Otherwise, every department interprets the target from its own position. That is not enterprise strategy. That is distributed guessing.
Why this matters for strategy clarity
This distinction solves the goal-versus-strategy confusion.
A phrase is not inherently a goal.
A phrase is not inherently a strategy.
A phrase is not inherently a KPI.
Its role depends on the anatomy level and its relationship to other elements.
At the project level, it may be a project goal.
At the department level, it may be a departmental objective.
At the enterprise level, it may be a strategy element supporting a larger value outcome.
At the operations level, it may become a KPI.
That is why “increase revenue,” “improve customer experience,” and “improve on-time performance” cannot be accepted as enterprise strategy just because they appear in a strategy deck.
They must be anatomically located. Only then can the enterprise know what they are.
The board-level question
For a board, CEO, ministry, CIO, CFO, COO, Chief Strategy Officer, or transformation leader, the question is not:
Do we have enterprise strategy?
The better question is:
Which anatomy does each strategy statement belong to?
Is it a project goal?
Is it a department objective?
Is it a strategy element inside P1?
Is it a KPI?
Is it a true enterprise-level outcome?
Can it be traced across departments, sub-functions, timelines, people, products, services, locations, dependencies, processes, systems/sub-system logic, component specifications, implementation tasks, and operations?

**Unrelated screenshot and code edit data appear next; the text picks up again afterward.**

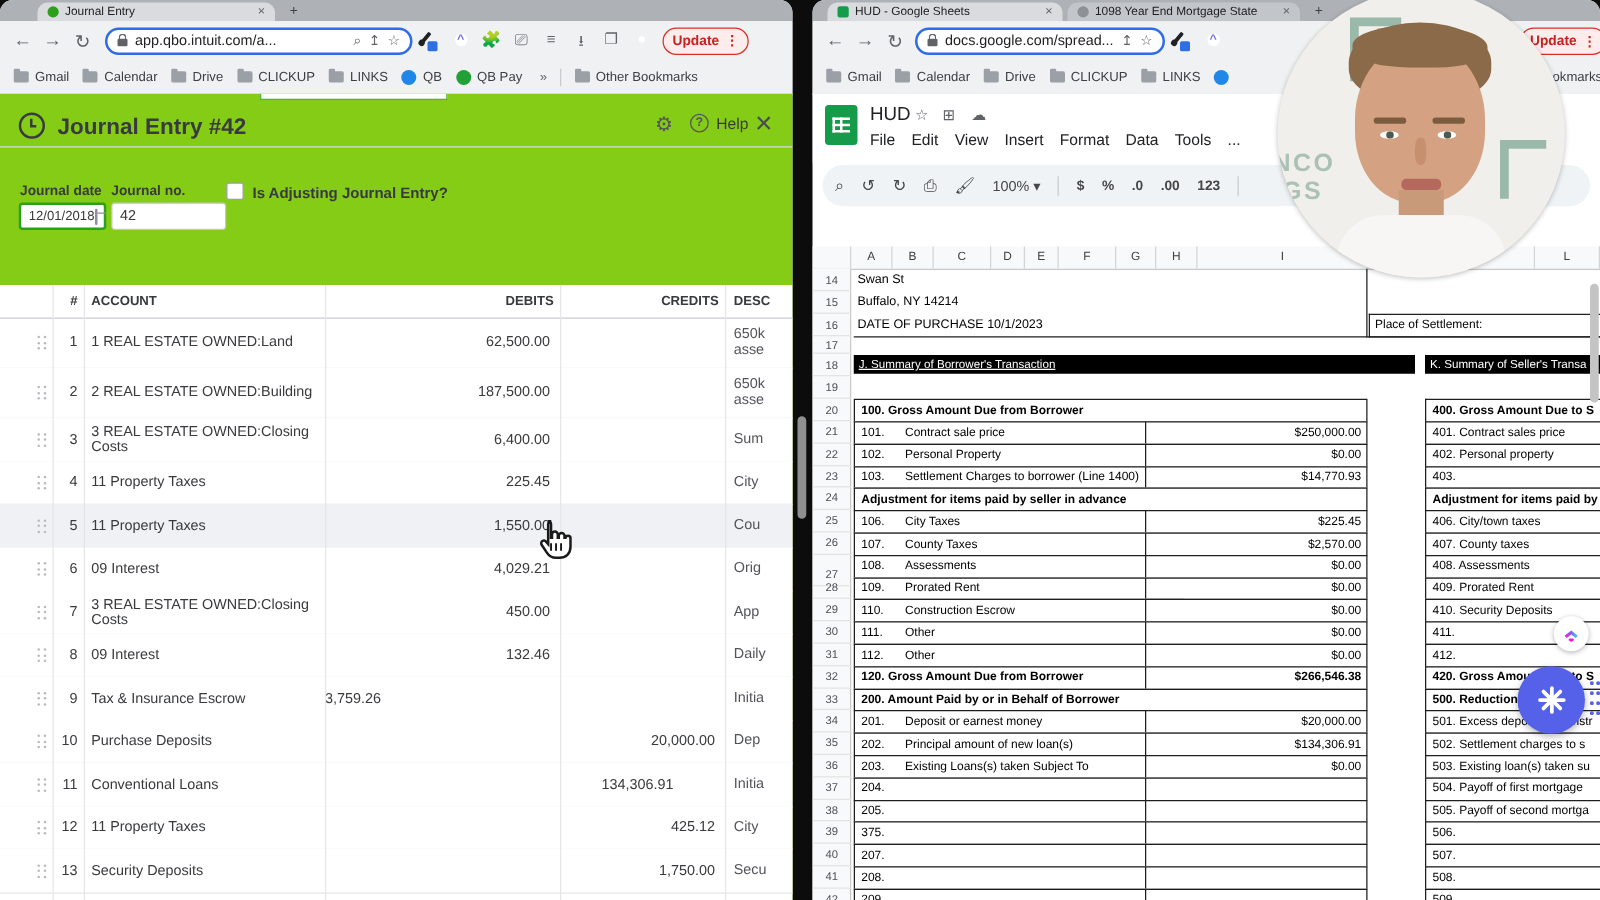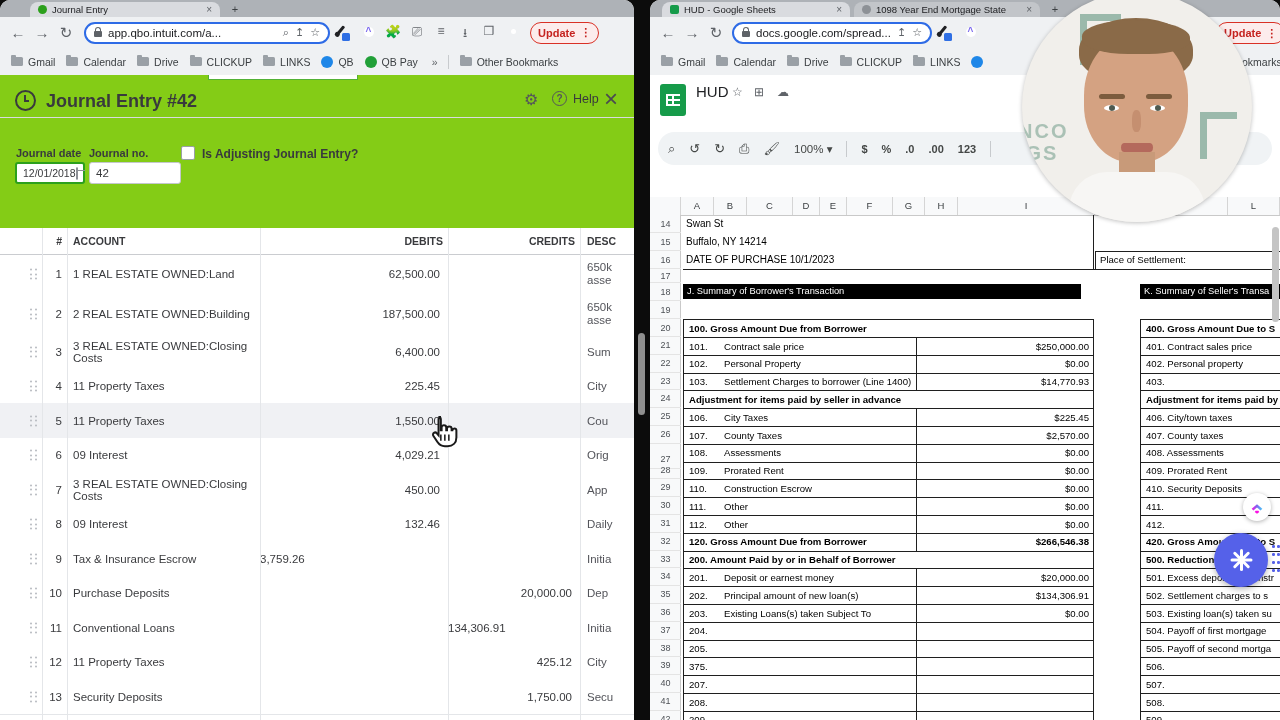--- a/index.html
+++ b/index.html
@@ -362,21 +362,21 @@
           </div>
           <div class="qrow" style="top: 382px; height: 35px;">
             <span class="handle">
               <i style="left: 0px; top: 0px;"></i>
               <i style="left: 0px; top: 4.5px;"></i>
               <i style="left: 0px; top: 9px;"></i>
             </span>
             <span class="qcell" style="left: 42px; width: 20px; text-align: right;">11</span>
             <span class="qcell" style="left: 73px; width: 182px;">Conventional Loans</span>
             <span class="qcell" style="left: 260px; width: 180px; text-align: right;"></span>
-            <span class="qcell" style="left: 448px; width: 124px; text-align: left;">134,306.91</span>
+            <span class="qcell" style="left: 448px; width: 124px; text-align: center;">134,306.91</span>
             <span class="qcell desc" style="left: 587px; width: 40px; white-space: normal;">Initia</span>
           </div>
           <div class="qrow" style="top: 417px; height: 34px;">
             <span class="handle">
               <i style="left: 0px; top: 0px;"></i>
               <i style="left: 0px; top: 4.5px;"></i>
               <i style="left: 0px; top: 9px;"></i>
             </span>
             <span class="qcell" style="left: 42px; width: 20px; text-align: right;">12</span>
             <span class="qcell" style="left: 73px; width: 182px;">11 Property Taxes</span>
@@ -466,20 +466,30 @@
       <span>Other Bookmarks</span>
     </span>
   </div>
 
   <div class="sh-head">
     <span class="shicon"></span>
     <span class="shtitle">HUD</span>
     <span class="shmini" style="left:82px">☆</span>
     <span class="shmini" style="left:104px">⊞</span>
     <span class="shmini" style="left:127px">☁</span>
+    <div class="menurow" id="sheet-menus">
+        <span>File</span>
+        <span>Edit</span>
+        <span>View</span>
+        <span>Insert</span>
+        <span>Format</span>
+        <span>Data</span>
+        <span>Tools</span>
+        <span>...</span>
+      </div>
   </div>
   <div class="sh-toolbar">
     <span class="ti">⌕</span>
     <span class="ti">↺</span>
     <span class="ti">↻</span>
     <span class="ti">⎙</span>
     <span class="ti">🖌</span>
     <span class="ti" style="font-size:11.5px"><span>100%</span> ▾</span>
     <span class="tsep"></span>
     <span class="ti sm">$</span>
@@ -536,21 +546,21 @@
         <div class="rnum" style="top: 478px; height: 17.8px; line-height: 17.8px;">41</div>
         <div class="rnum" style="top: 495.8px; height: 17.8px; line-height: 17.8px;">42</div>
       </div>
     <div id="sheet-rows">
         <div class="srow-text" style="left: 36px; top: 21px;">Swan St</div>
         <div class="srow-text" style="left: 36px; top: 39px;">Buffalo, NY 14214</div>
         <div class="srow-text" style="left: 36px; top: 57px;">DATE OF PURCHASE 10/1/2023</div>
         <div class="fcell noR" style="left: 445px; top: 54px; width: 187px; height: 19px; padding-left: 4px; padding-top: 2px;">Place of Settlement:</div>
         <div class="decor" style="left: 443px; top: 18px; width: 1px; height: 55px;"></div>
         <div class="decor" style="left: 33px; top: 72px; width: 599px; height: 1px;"></div>
-        <div class="blackbar" style="left: 33px; top: 87px; width: 398px; height: 15px;">J. Summary of Borrower's Transaction</div>
+        <div class="blackbar" style="left: 33px; top: 87px; width: 449px; height: 15px; text-decoration: underline;">J. Summary of Borrower's Transaction</div>
         <div class="blackbar" style="left: 490px; top: 87px; width: 142px; height: 15px;">K. Summary of Seller's Transa</div>
         <div class="fcell" style="left: 33px; top: 122px; width: 411px; height: 19px;">
           <span class="blab noind b">100. Gross Amount Due from Borrower</span>
         </div>
         <div class="fcell noR" style="left: 490px; top: 122px; width: 142px; height: 19px;">
           <span class="blab noind b">400. Gross Amount Due to S</span>
         </div>
         <div class="fcell" style="left: 33px; top: 140px; width: 234px; height: 18.8px;">
           <span class="bnum">101.</span>
           <span class="blab">Contract sale price</span>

If not, the organization may have strategy language. But it does not yet have strategy clarity.
Diagnostic Question
When your organization says “increase revenue,” “improve customer experience,” “reduce cost,” or “improve on-time performance,” what exactly is it?
A project goal?
A department objective?
A strategy element?
An enterprise-level outcome?
A KPI?
Can your organization locate it inside project anatomy, department anatomy, or enterprise anatomy?
Can it trace that statement across P1 Strategy, P2 Process, P3 Systems / Logic, P4 Component Specifications, P5 Implementation Tasks, and P6 Operations?
If not, the enterprise may not have strategy. It may have departmental objectives promoted as enterprise ambition.